Since pictures are not wanted in the copy, output only the rest of each record exactly.
START RECORDED INFORMATION
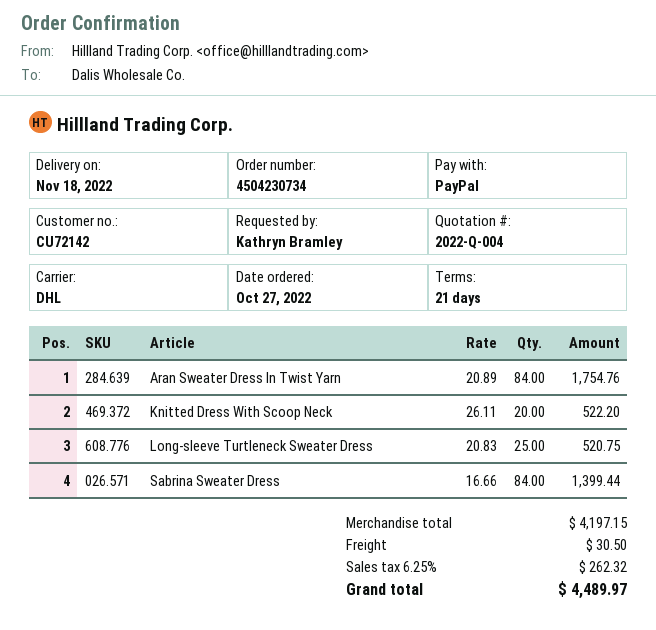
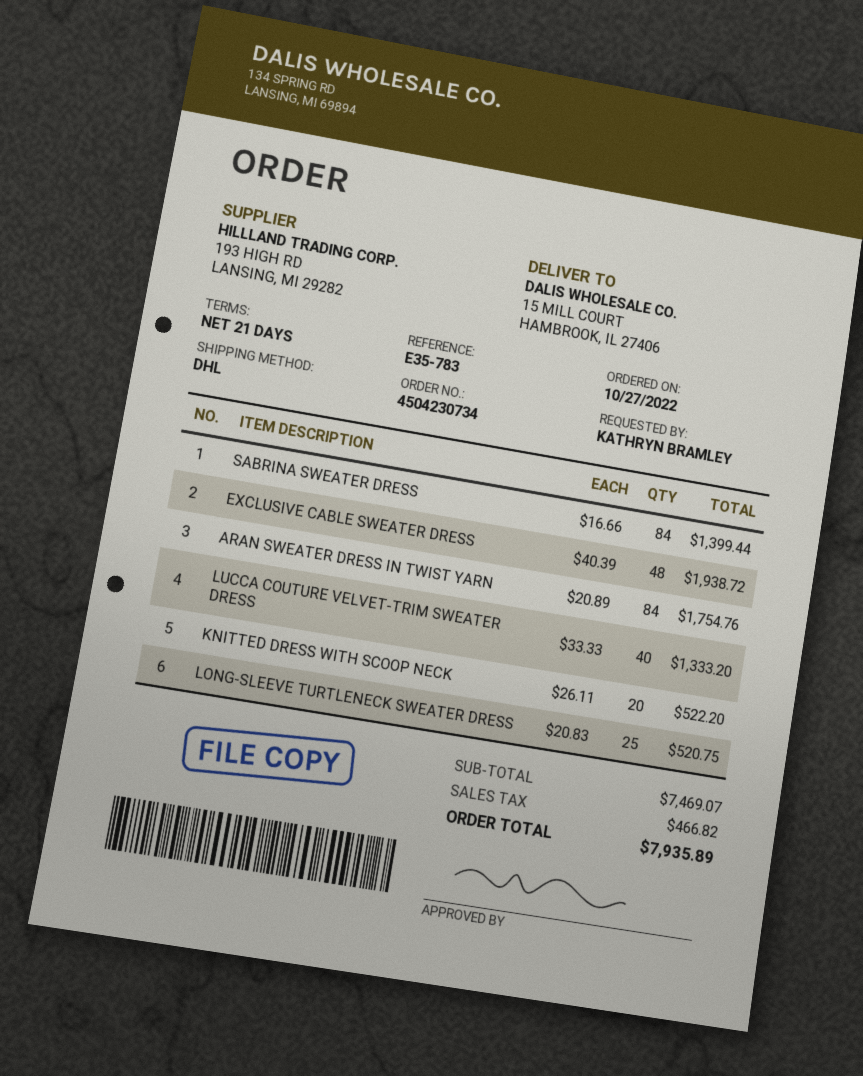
EXCLUSIVE CABLE SWEATER DRESS: none -> 48 x 40.39 = 1938.72
LUCCA COUTURE VELVET-TRIM SWEATER DRESS: none -> 40 x 33.33 = 1333.20
subtotal: 4197.15 -> 7469.07
shipping: 30.50 -> none
tax: 262.32 -> 466.82
total: 4489.97 -> 7935.89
END RECORDED INFORMATION
● **RESPONSE TO THE EXERCISE**:
EXCLUSIVE CABLE SWEATER DRESS: none -> 48 x 40.39 = 1938.72
LUCCA COUTURE VELVET-TRIM SWEATER DRESS: none -> 40 x 33.33 = 1333.20
subtotal: 4197.15 -> 7469.07
shipping: 30.50 -> none
tax: 262.32 -> 466.82
total: 4489.97 -> 7935.89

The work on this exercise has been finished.